### PROBLEM
Word for word, please restate each record and pass over the pictures.

(Before-and-after page screenshots)
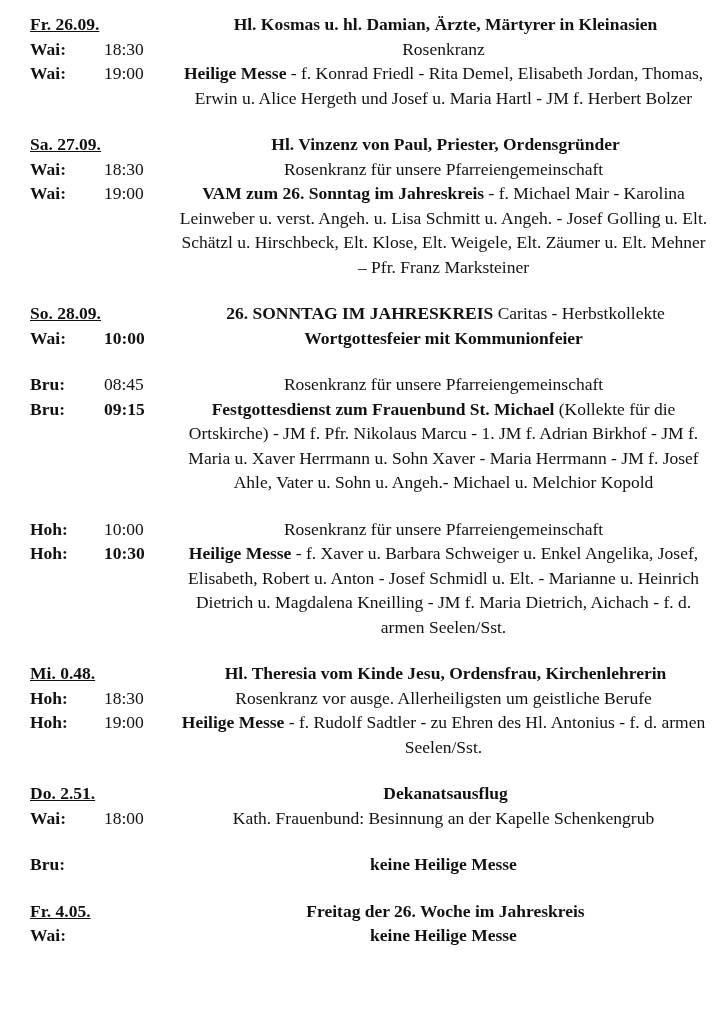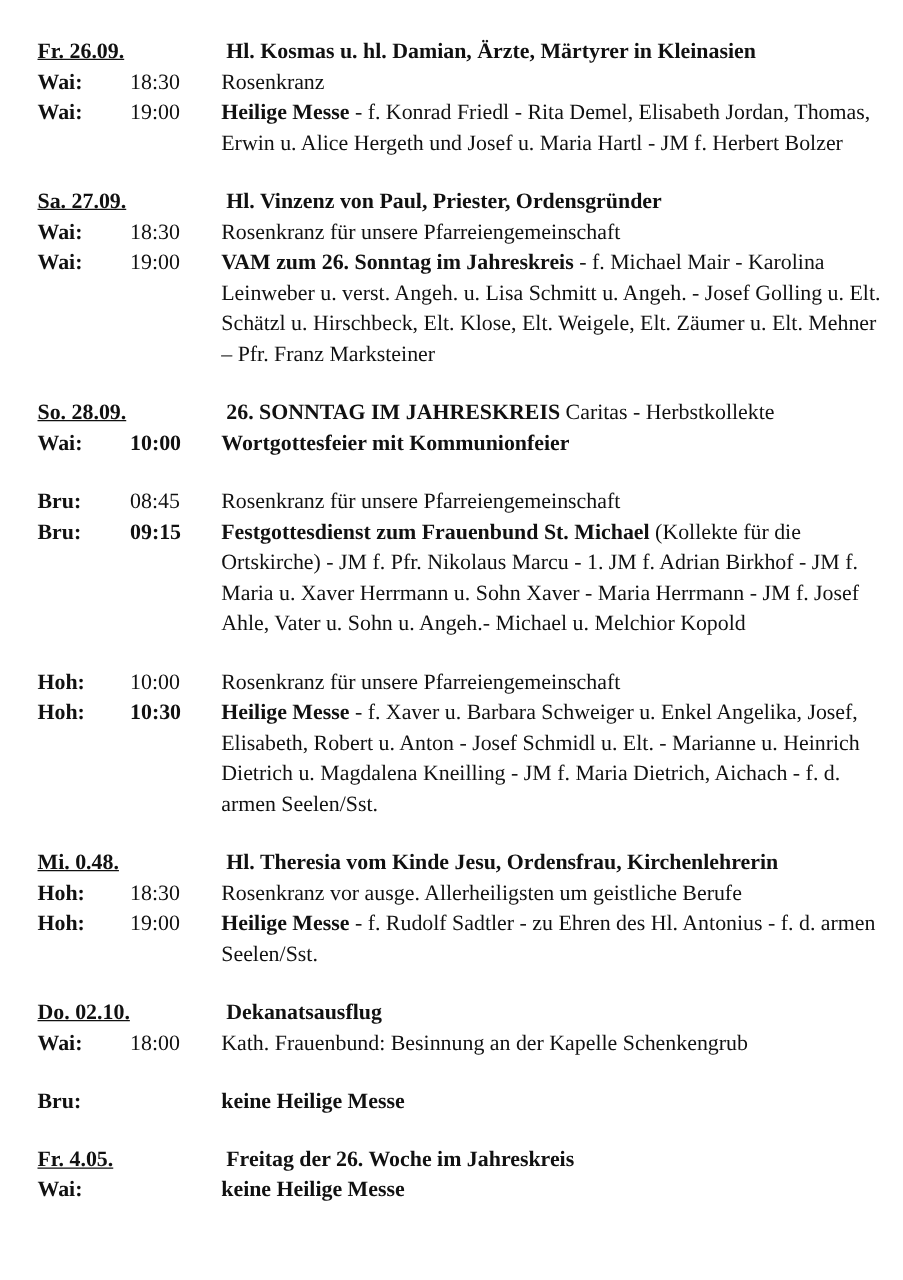--- a/index.html
+++ b/index.html
@@ -1,25 +1,25 @@
 <!DOCTYPE html>
 <html><head>
 <meta charset="utf-8">
 <style>
   html, body { margin: 0; padding: 0; background: #ffffff; }
   body {
     width: 722px; height: 1024px; overflow: hidden; position: relative;
     font-family: "Liberation Serif", "DejaVu Serif", serif;
     color: #111111; font-size: 17.5px;
   }
-  .page { position: absolute; left: 30px; top: 28px; width: 680px; }
+  .page { position: absolute; left: 30px; top: 12px; width: 680px; }
   .row { display: flex; line-height: 24.5px; }
   .c1 { width: 74px; flex: none; font-weight: bold; }
   .c2 { width: 73px; flex: none; }
-  .c3 { flex: 1; }
+  .c3 { flex: 1; text-align: center; }
   .c12 { width: 147px; flex: none; }
   .date { font-weight: bold; text-decoration: underline; }
   .title { font-weight: bold; padding-left: 4px; }
   .b { font-weight: bold; }
   .gap-m { height: 22px; }
   .wrap { white-space: normal; }
 </style>
 </head>
 <body>
 
@@ -109,21 +109,21 @@
     <div class="row">
       <span class="c1">Hoh:</span>
       <span class="c2">19:00</span>
       <span class="c3 wrap"><span class="b">Heilige Messe</span><span> - f. Rudolf Sadtler - zu Ehren des Hl. Antonius - f. d. armen Seelen/Sst.</span></span>
     </div>
   </div>
   <div class="gap-m"></div>
 
   <div>
     <div class="row">
-      <span class="c12 date">Do. 02.10.</span>
+      <span class="c12 date">Do. 2.51.</span>
       <span class="c3 title">Dekanatsausflug</span>
     </div>
     <div class="row">
       <span class="c1">Wai:</span>
       <span class="c2">18:00</span>
       <span class="c3">Kath. Frauenbund: Besinnung an der Kapelle Schenkengrub</span>
     </div>
     <div class="gap-m"></div>
     <div class="row">
       <span class="c12 b">Bru:</span>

### FINISHED EXERCISE
--- a/index.html
+++ b/index.html
@@ -1,25 +1,25 @@
 <!DOCTYPE html>
 <html><head>
 <meta charset="utf-8">
 <style>
   html, body { margin: 0; padding: 0; background: #ffffff; }
   body {
     width: 722px; height: 1024px; overflow: hidden; position: relative;
     font-family: "Liberation Serif", "DejaVu Serif", serif;
     color: #111111; font-size: 17.5px;
   }
-  .page { position: absolute; left: 30px; top: 28px; width: 680px; }
+  .page { position: absolute; left: 30px; top: 12px; width: 680px; }
   .row { display: flex; line-height: 24.5px; }
   .c1 { width: 74px; flex: none; font-weight: bold; }
   .c2 { width: 73px; flex: none; }
-  .c3 { flex: 1; }
+  .c3 { flex: 1; text-align: center; }
   .c12 { width: 147px; flex: none; }
   .date { font-weight: bold; text-decoration: underline; }
   .title { font-weight: bold; padding-left: 4px; }
   .b { font-weight: bold; }
   .gap-m { height: 22px; }
   .wrap { white-space: normal; }
 </style>
 </head>
 <body>
 
@@ -109,21 +109,21 @@
     <div class="row">
       <span class="c1">Hoh:</span>
       <span class="c2">19:00</span>
       <span class="c3 wrap"><span class="b">Heilige Messe</span><span> - f. Rudolf Sadtler - zu Ehren des Hl. Antonius - f. d. armen Seelen/Sst.</span></span>
     </div>
   </div>
   <div class="gap-m"></div>
 
   <div>
     <div class="row">
-      <span class="c12 date">Do. 02.10.</span>
+      <span class="c12 date">Do. 2.51.</span>
       <span class="c3 title">Dekanatsausflug</span>
     </div>
     <div class="row">
       <span class="c1">Wai:</span>
       <span class="c2">18:00</span>
       <span class="c3">Kath. Frauenbund: Besinnung an der Kapelle Schenkengrub</span>
     </div>
     <div class="gap-m"></div>
     <div class="row">
       <span class="c12 b">Bru:</span>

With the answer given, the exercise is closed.